PROVIDED INFORMATION:
::::
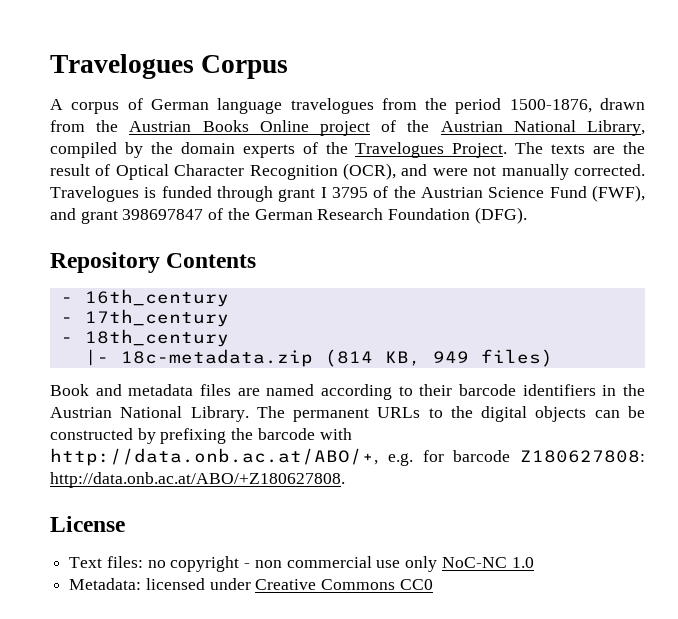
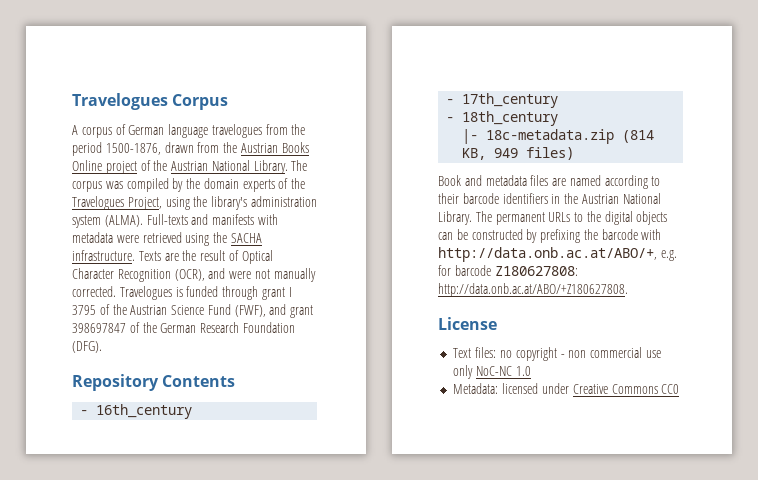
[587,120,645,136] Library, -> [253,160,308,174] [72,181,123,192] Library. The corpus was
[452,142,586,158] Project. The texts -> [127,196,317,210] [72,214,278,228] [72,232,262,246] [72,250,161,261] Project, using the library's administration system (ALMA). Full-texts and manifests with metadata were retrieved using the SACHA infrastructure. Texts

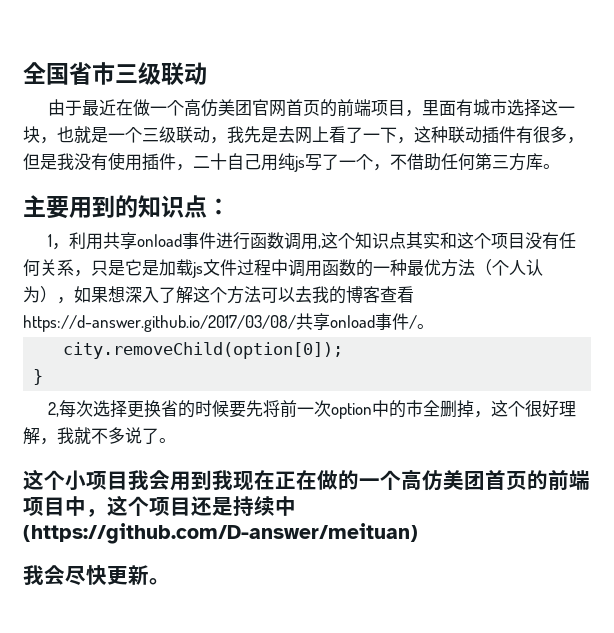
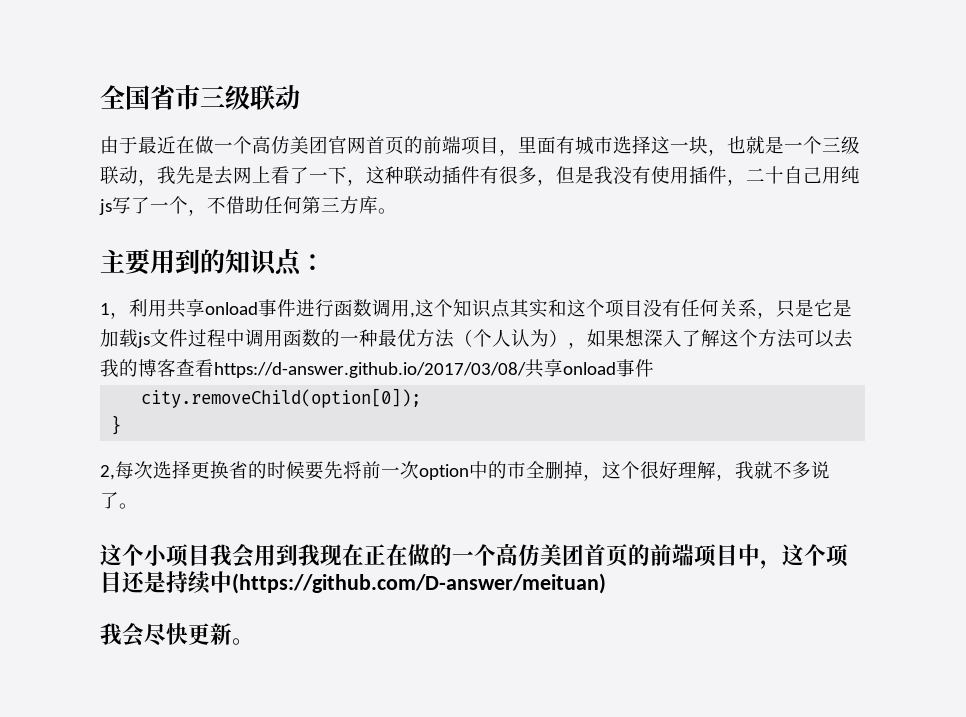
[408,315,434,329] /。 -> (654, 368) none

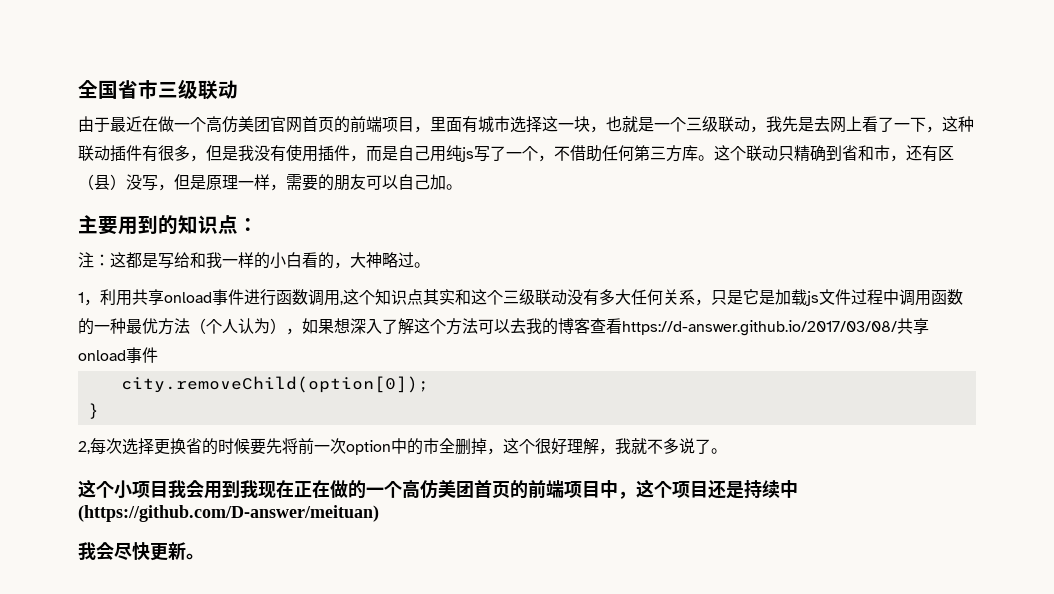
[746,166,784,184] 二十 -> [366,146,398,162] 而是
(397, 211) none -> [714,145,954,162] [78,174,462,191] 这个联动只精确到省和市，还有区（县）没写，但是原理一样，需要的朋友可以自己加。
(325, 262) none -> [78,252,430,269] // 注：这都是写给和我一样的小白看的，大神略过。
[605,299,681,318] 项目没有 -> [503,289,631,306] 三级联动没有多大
::::
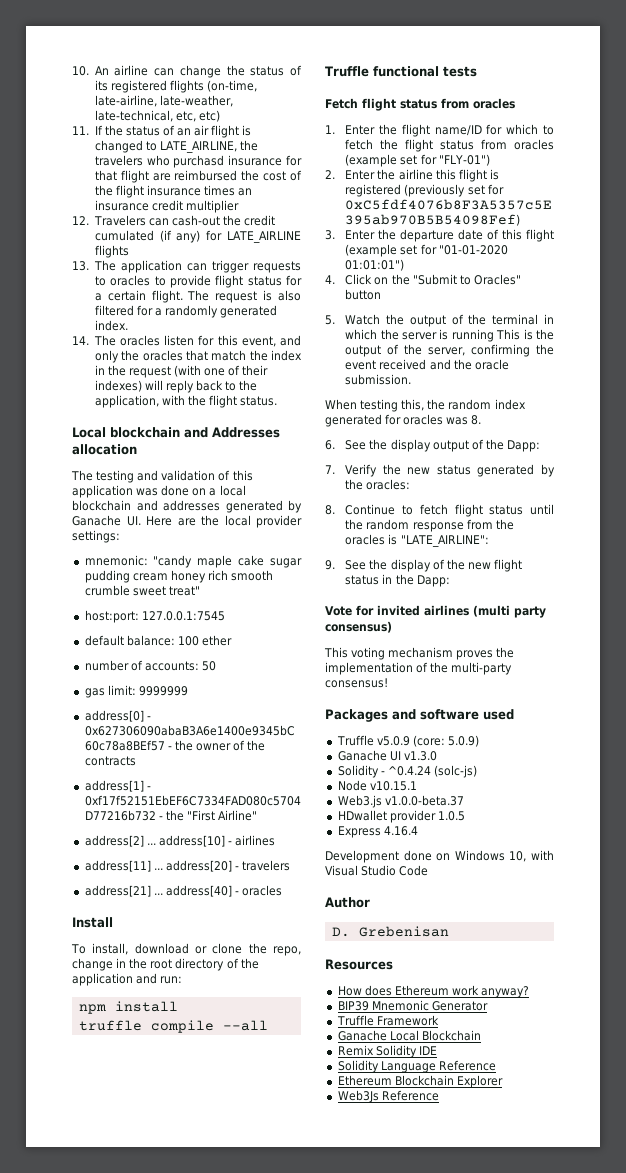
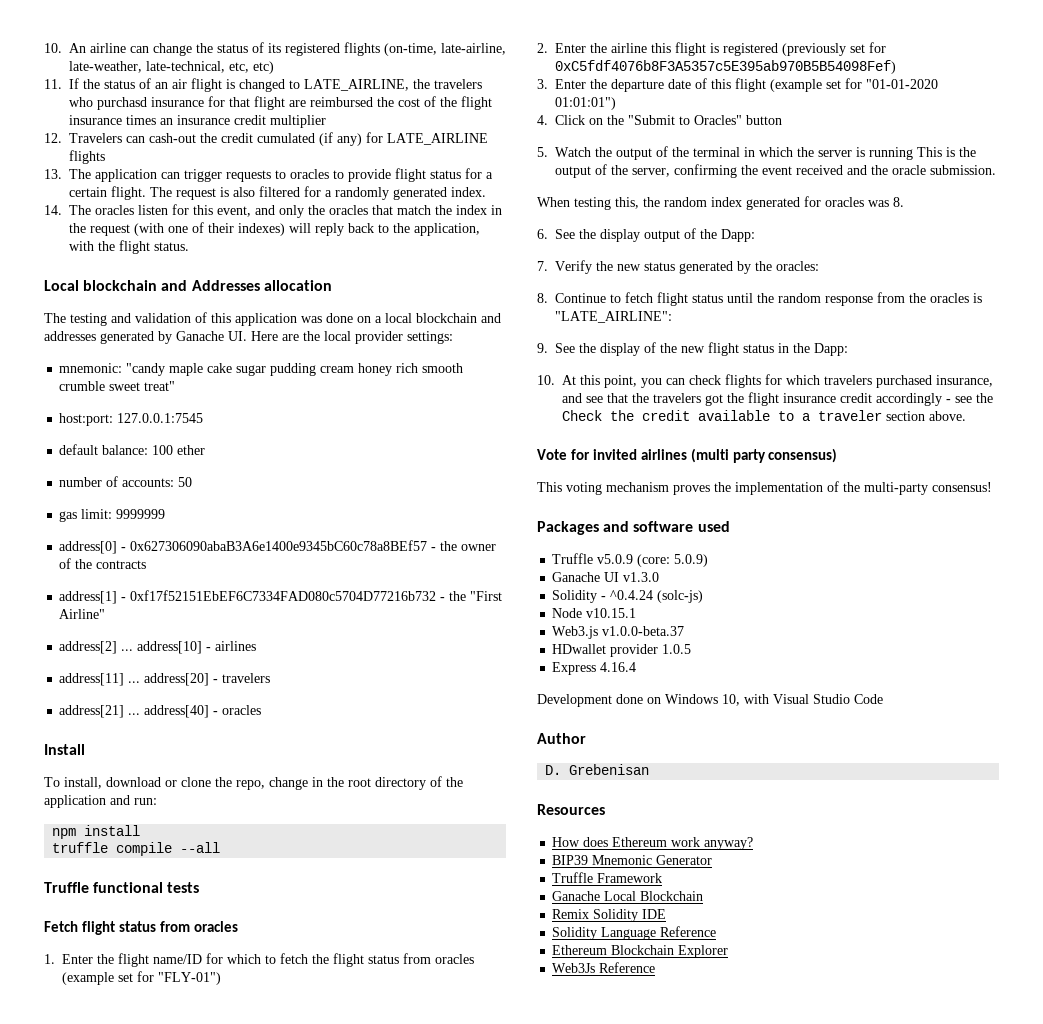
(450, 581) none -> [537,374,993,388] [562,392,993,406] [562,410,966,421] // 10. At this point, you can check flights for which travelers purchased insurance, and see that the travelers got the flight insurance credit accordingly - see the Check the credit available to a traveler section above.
::::
TASK BRIEF:
Above are the records; copy from them only the lines starting at the one containing "[452,142,586,158] Project. The" and ending at the one containing "[605,299,681,318] 项目没有 ->", exactly and without pictures.

YOUR SOLUTION:
[452,142,586,158] Project. The texts -> [127,196,317,210] [72,214,278,228] [72,232,262,246] [72,250,161,261] Project, using the library's administration system (ALMA). Full-texts and manifests with metadata were retrieved using the SACHA infrastructure. Texts

[408,315,434,329] /。 -> (654, 368) none

[746,166,784,184] 二十 -> [366,146,398,162] 而是
(397, 211) none -> [714,145,954,162] [78,174,462,191] 这个联动只精确到省和市，还有区（县）没写，但是原理一样，需要的朋友可以自己加。
(325, 262) none -> [78,252,430,269] // 注：这都是写给和我一样的小白看的，大神略过。
[605,299,681,318] 项目没有 -> [503,289,631,306] 三级联动没有多大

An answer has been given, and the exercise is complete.